---- The data

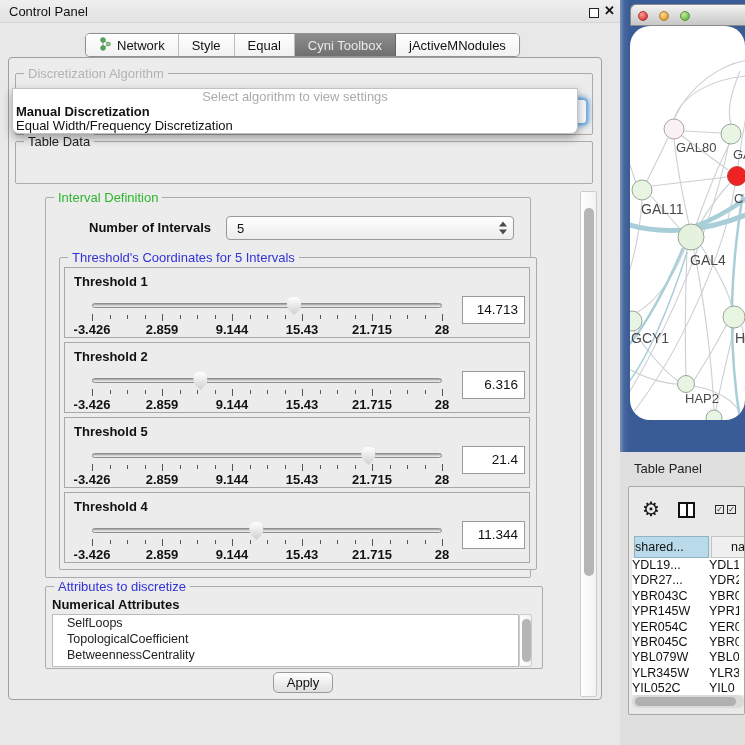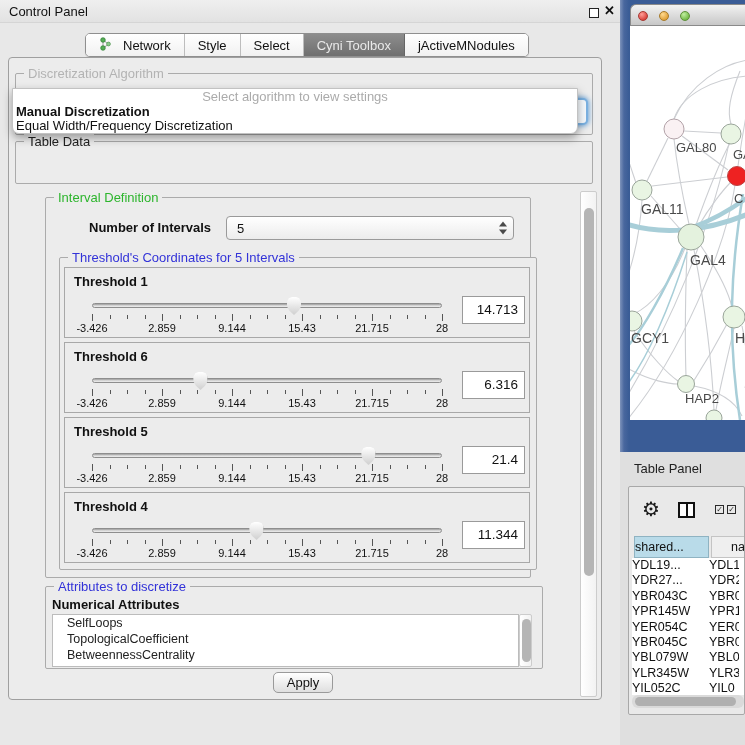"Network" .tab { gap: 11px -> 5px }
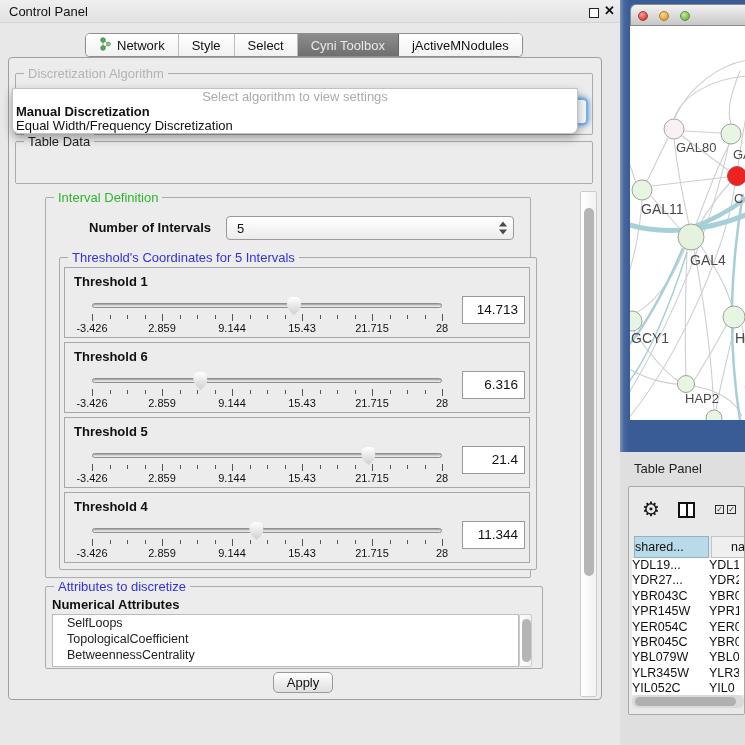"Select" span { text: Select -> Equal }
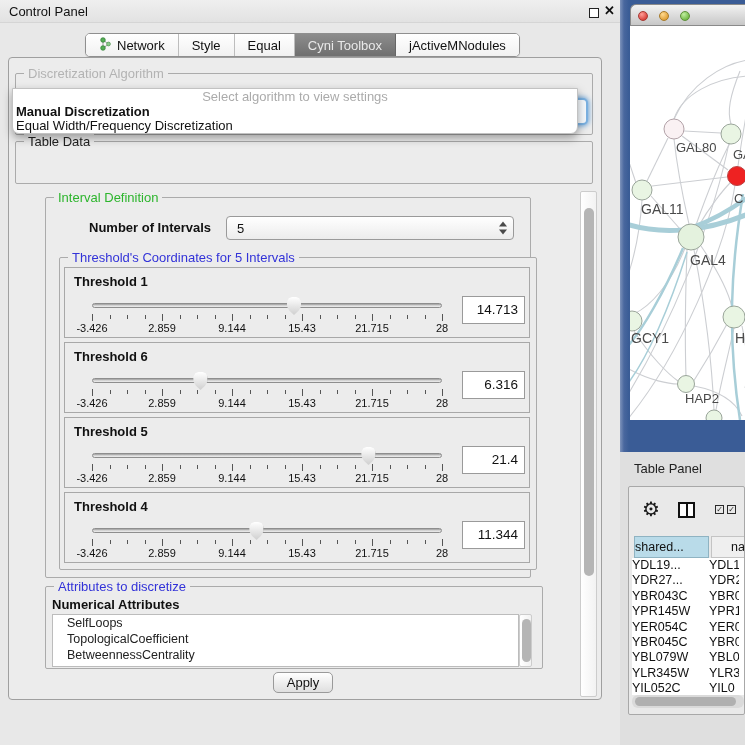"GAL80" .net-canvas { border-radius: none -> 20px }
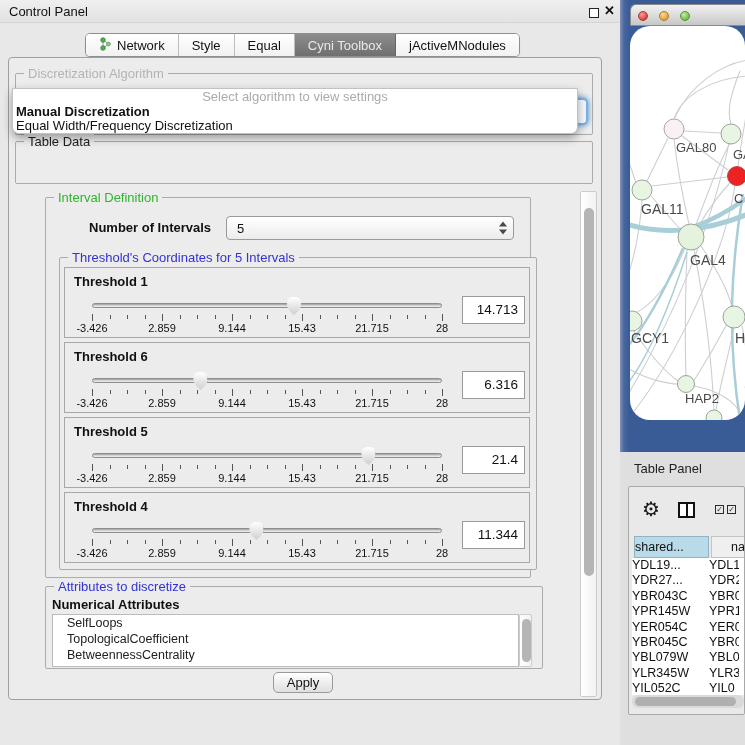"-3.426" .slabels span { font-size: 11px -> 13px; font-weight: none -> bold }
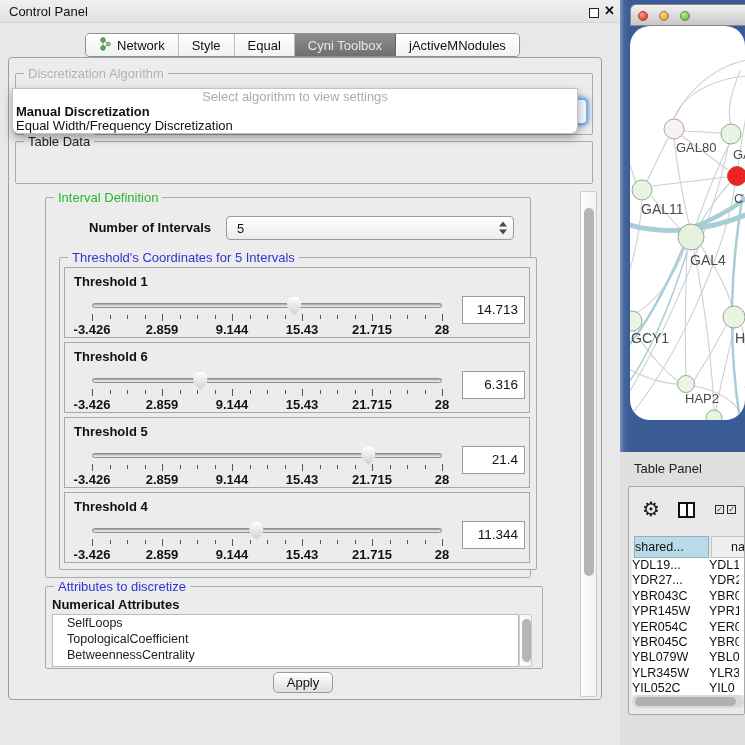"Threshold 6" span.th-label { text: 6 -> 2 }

--------
---- The data

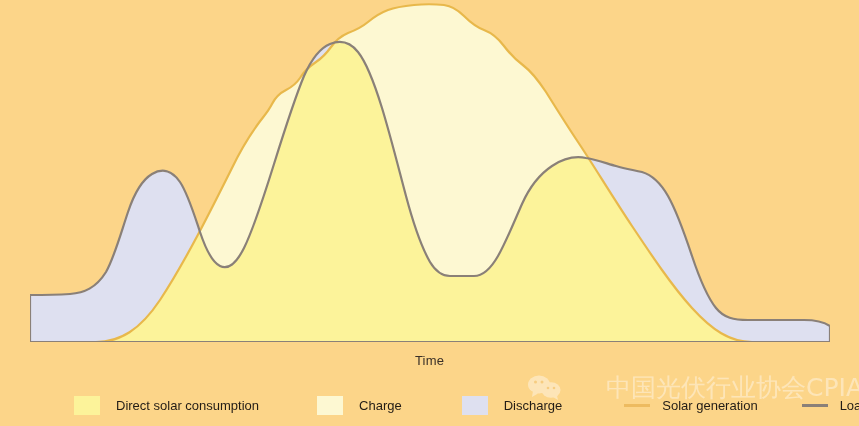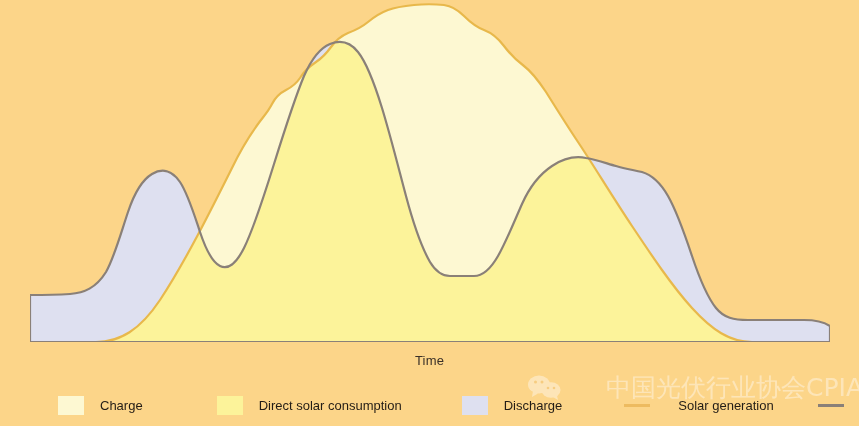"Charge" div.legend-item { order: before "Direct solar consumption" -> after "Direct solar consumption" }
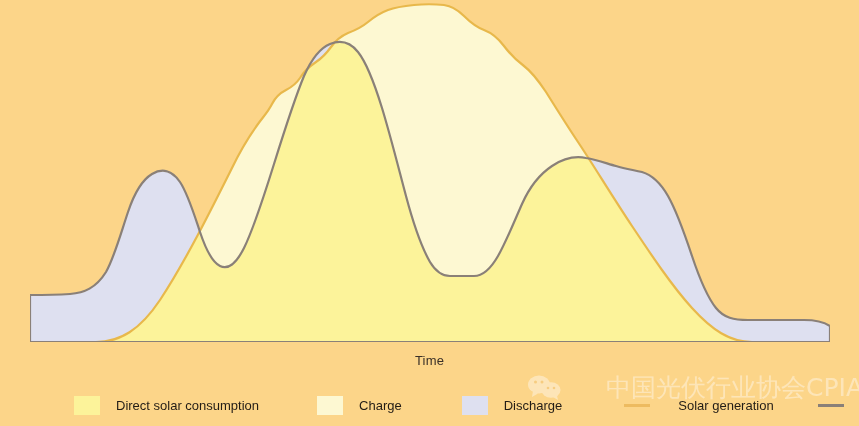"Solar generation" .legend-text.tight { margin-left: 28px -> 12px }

--------
---- The data

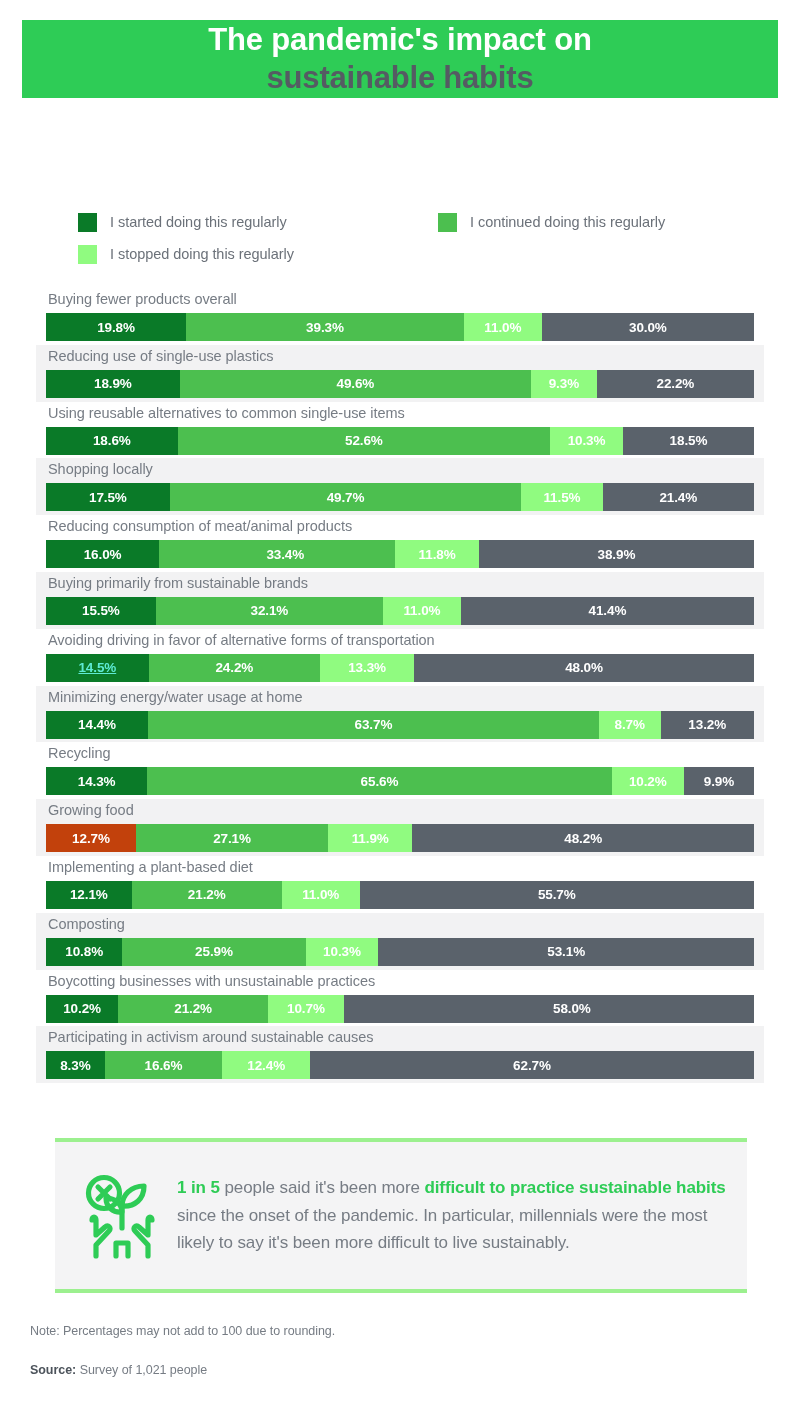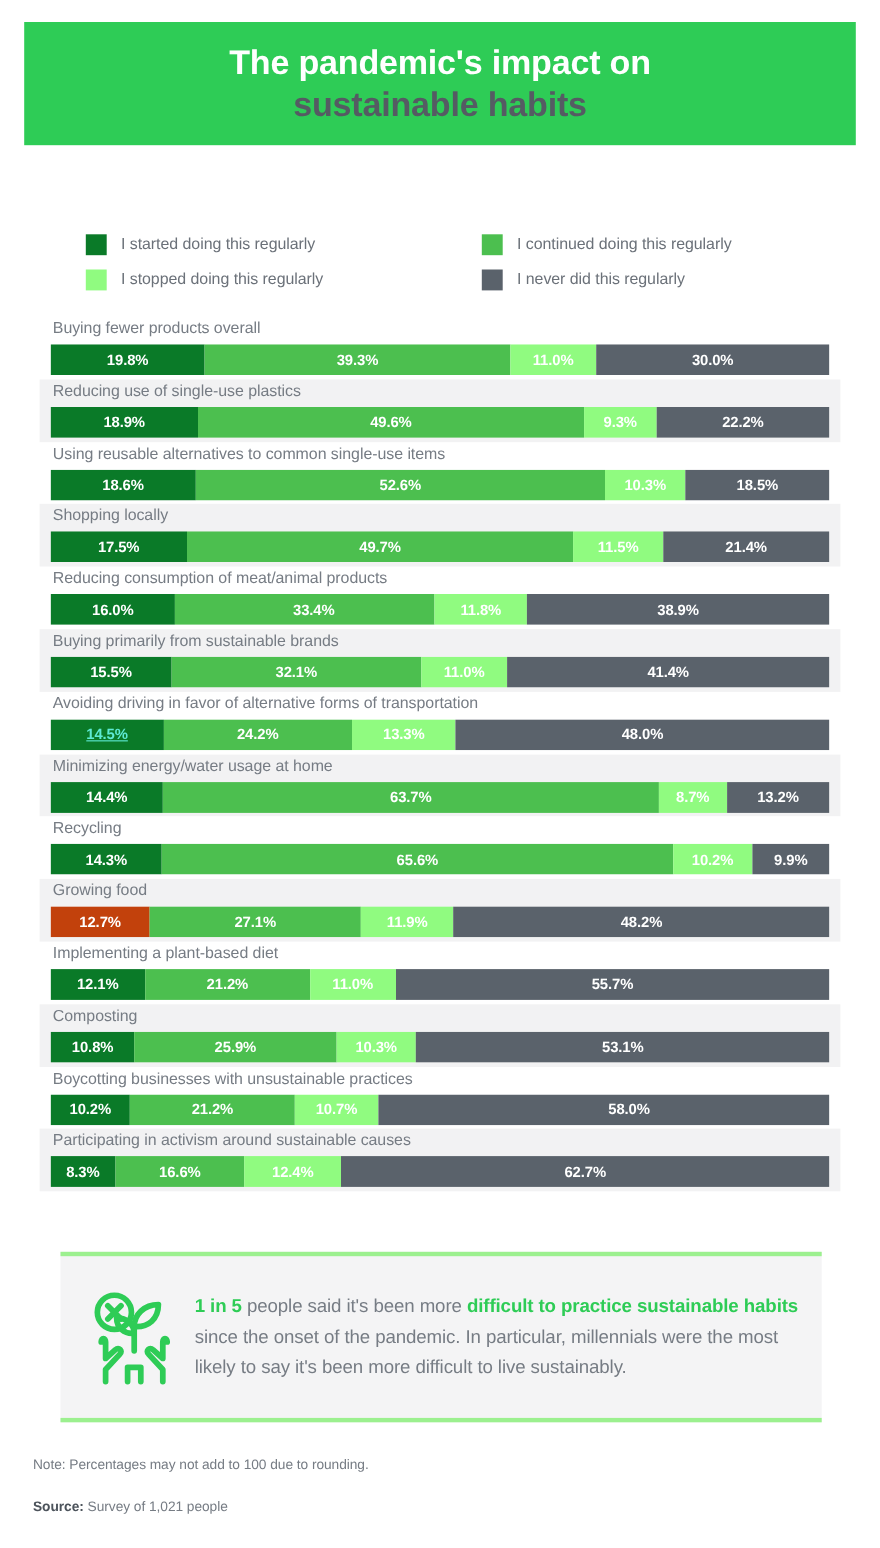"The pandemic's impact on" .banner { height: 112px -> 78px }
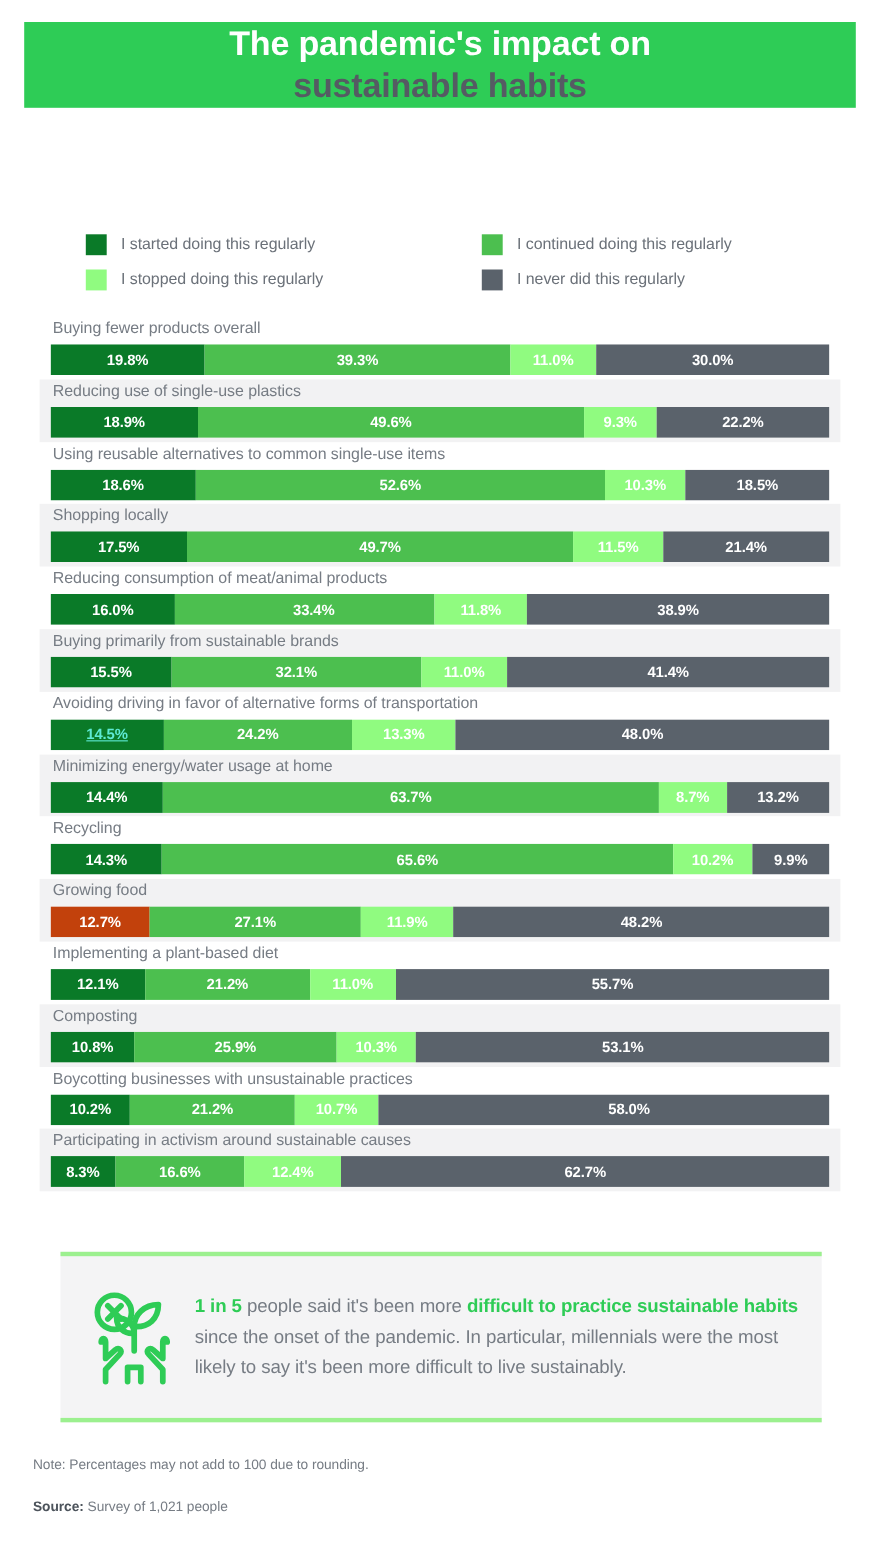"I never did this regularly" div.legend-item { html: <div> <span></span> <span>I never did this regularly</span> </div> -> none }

--------

Copy out the lines above from the line containing "height: 112px ->" through the line containing "html: <div> <span></span>", exactly, and keep the pictures out.

"The pandemic's impact on" .banner { height: 112px -> 78px }
"I never did this regularly" div.legend-item { html: <div> <span></span> <span>I never did this regularly</span> </div> -> none }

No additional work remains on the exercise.